In D.G.P., we solve Nash-Bertrand game so that we derive dupoly firm's price, and market shares. We use cost shifters and product characteritics to numerically solve this game. Since it is D.G.P. we use true parameters to obtain price, and market shares.
As an econometrician, we observe dupoly firm's market share, price, costs, and product characteristics.
The utility of each consumer $i$ in each market is given by:
\begin{equation} u_{ij} = \beta_0 + \beta_1 x_j + \sigma_d \xi_j - \alpha p_j + \epsilon_{ij} \end{equation}Marginal cost is constrained to be postitive and given by:
\begin{equation} c_j = e^{\gamma_0 + \gamma_x x_j + \sigma_c \xi_j + \gamma_w w_j + \sigma_\omega \omega_j} \end{equation}The exogenous data $x_j, \xi_j, w_j, $ and $\omega_j$ are all created standard normal random variables.
True parameter is given by:
Parameter | True Value | Description |
---|---|---|
$ \beta_0$ | 5 | Intercept (demand) |
$ \beta_x$ | 2 | Utility from good $x$ |
$ \sigma_d$ | 1 / 3 (second monte carlo) | Covariance |
$\alpha $ | 1 | Price coefficients |
$ \gamma_0$ | 1 | Intercept (Supply) |
$\gamma_x $ | 5 | Cost from good $x$ |
$ \sigma_c$ | 0.25 | Covariance $(\xi_j)$ |
$ \gamma_w$ | 0.25 | Parameters for input costs |
$ \sigma_\omega$ | 0.25 | Covariance $(\omega_j)$ |
I solve nonlinear equation where under j=1,2. (Argument: $p_1, p_2, s_1(p_1, p_2), s_2(p_1,p_2)$) $X$ is a vector dupoly firm's product charactersitics $ X = \{ x_1, x_2 \}$ Note that $s_0 = 1-s_1-s_2$
\begin{align} p_1 & = c_1 - \frac{1}{\alpha (1-s_1)} \\ p_2 & = c_2 - \frac{1}{\alpha (1-s_2)} \\ & \text{Note that $s_1$, and $s_2$ is given by} \\ s_1(X,p_1, p_2) & = \frac{exp^{\beta_0 + \beta_1 x_1 + \sigma_d \xi_1 - \alpha p_1}}{1+exp^{\beta_0 + \beta_1 x_1 + \sigma_d \xi_1 - \alpha p_1} +exp^{\beta_0 + \beta_1 x_2 + \sigma_d \xi_2 - \alpha p_2} } \\ s_2(X,p_1, p_2) & = \frac{exp^{\beta_0 + \beta_1 x_2 + \sigma_d \xi_2 - \alpha p_2}}{1+exp^{\beta_0 + \beta_1 x_1 + \sigma_d \xi_1 - \alpha p_1} + exp^{\beta_0 + \beta_1 x_2 + \sigma_d \xi_2 - \alpha p_2}} \end{align}Using Nonlinear solver, we can obtain equilibrium outcome: $p_1, p_2, s_1, s_2 (s_0= 1-s_1-s_2).$ One might concern about multiple equilibria for this game. Since we solve single product under duopoly (which is simple market), we observe unique solution for this Monte Carlo Study. Please see Nalebuff (1991) for multi-product firm problem, or uniquness of this game.

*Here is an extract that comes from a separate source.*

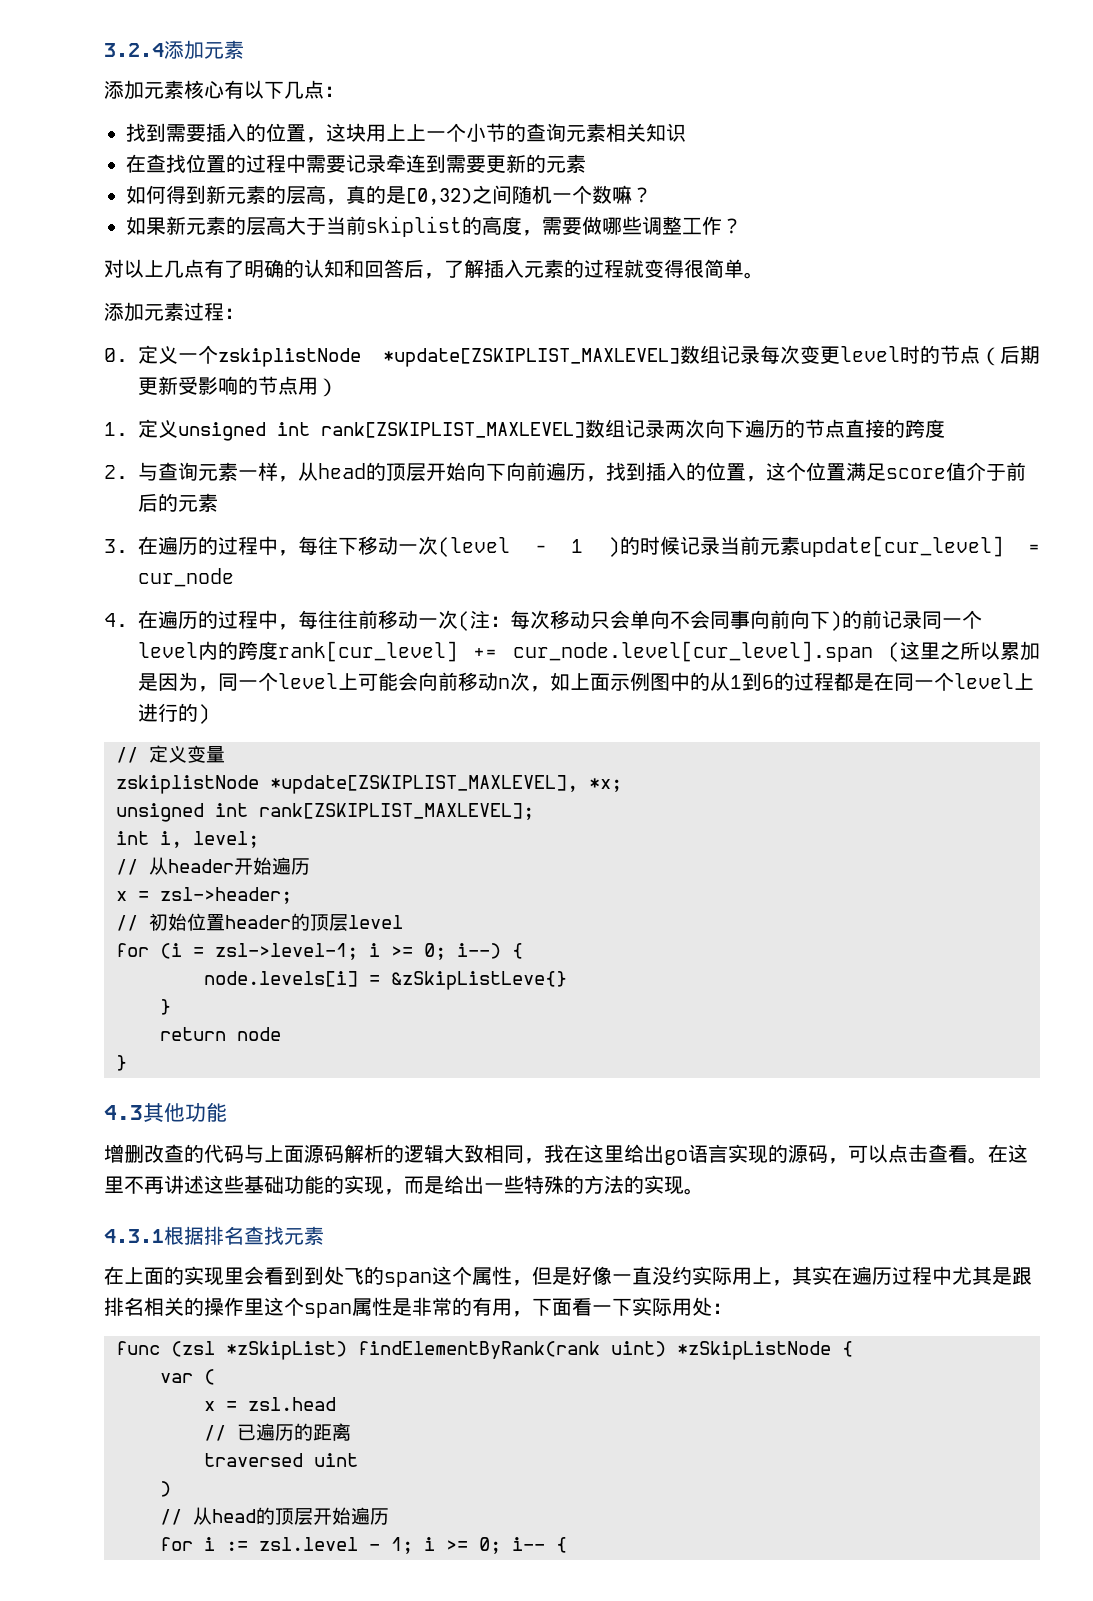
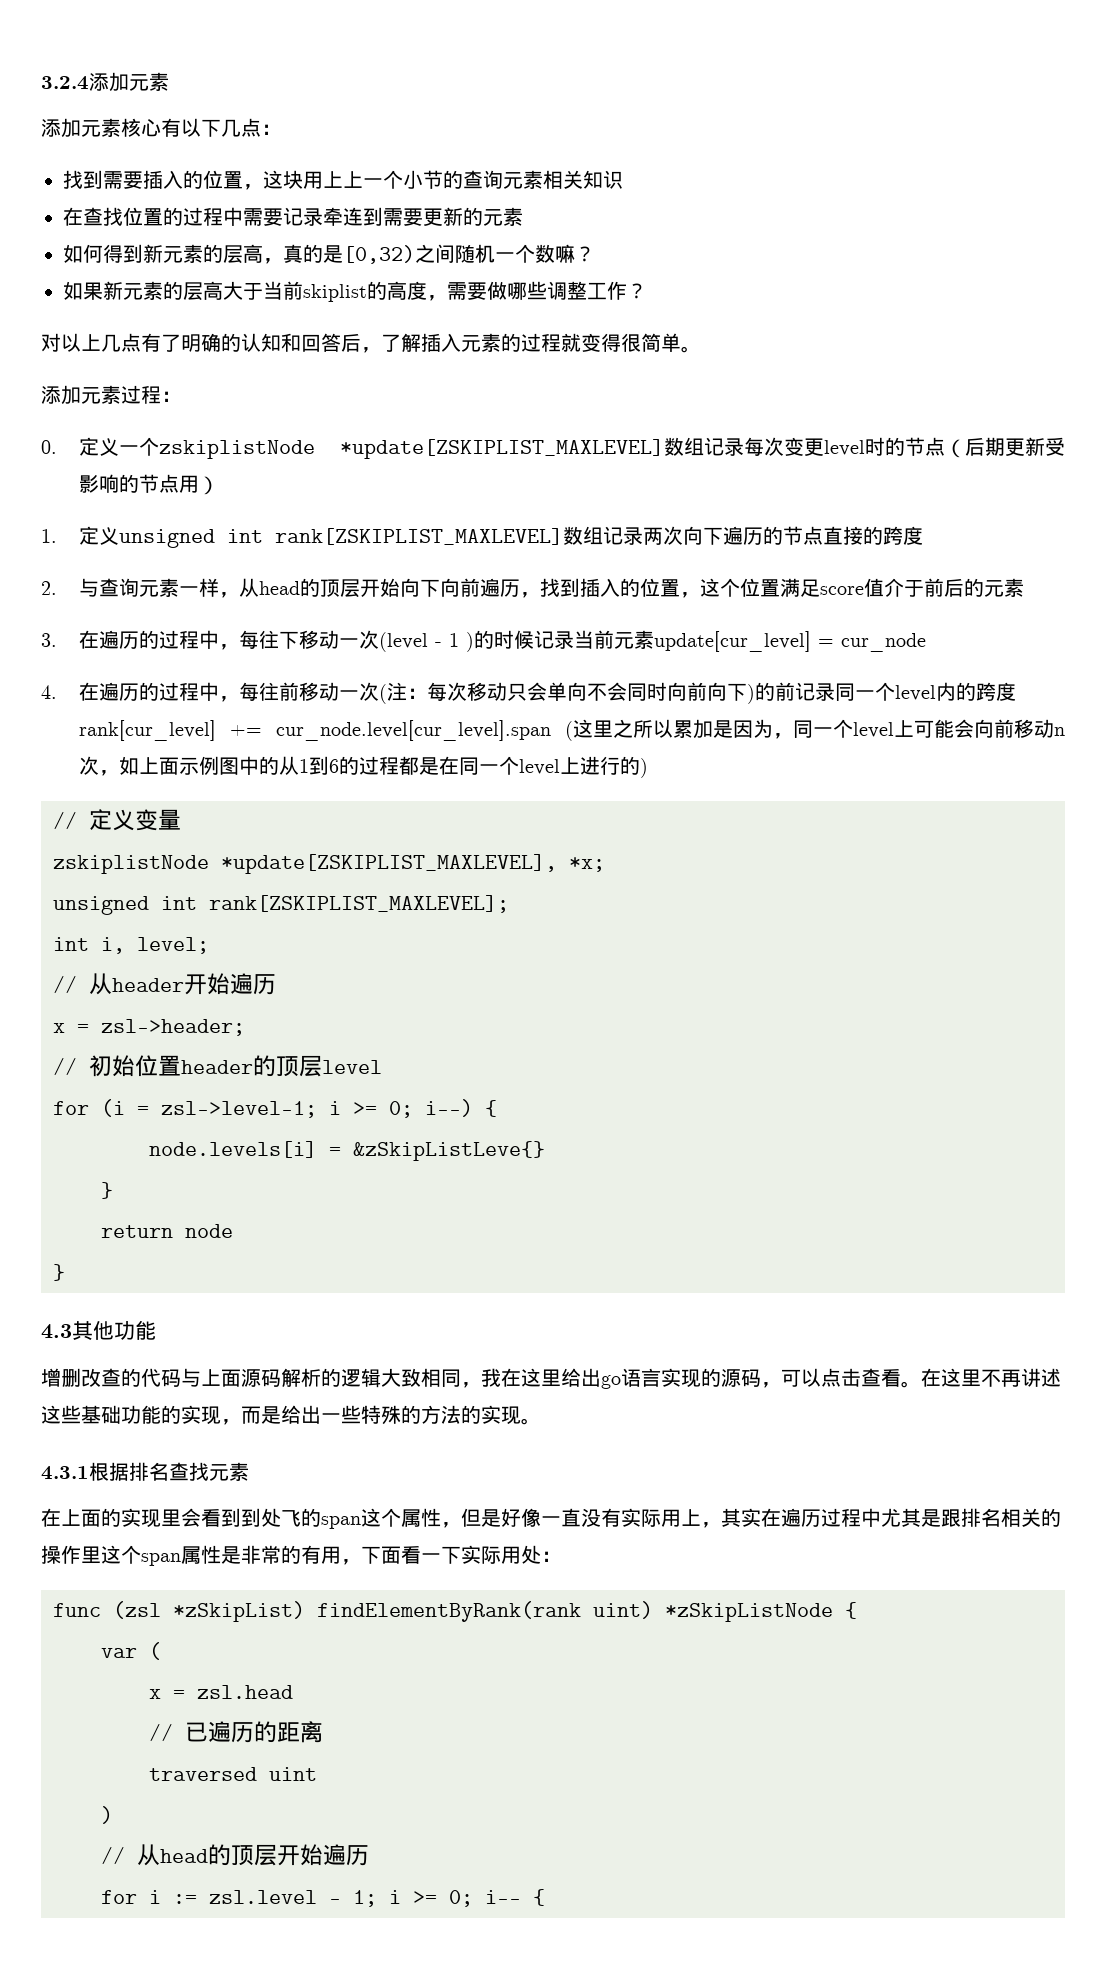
[338,610,358,629] 往 -> (279, 691) none
[730,610,750,629] 事 -> [646,682,667,701] 时
[672,1266,692,1285] 约 -> [601,1508,621,1527] 有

Following Berry's inversion an econometrician run following OLS/IV regression. An econometrician observes price, product characteristics, and cost shifters for 500 independent dupoly markets.
\begin{align} \text{ln} (s_j) - \text{ln} (s_0) \ & = \delta_j \\ & = \beta_0 + \beta_1 x_j - \alpha p_j + \sigma_d \xi_j \end{align}For IV, I use cost shifters, and competitors' product characteristics, as in Berry (1994)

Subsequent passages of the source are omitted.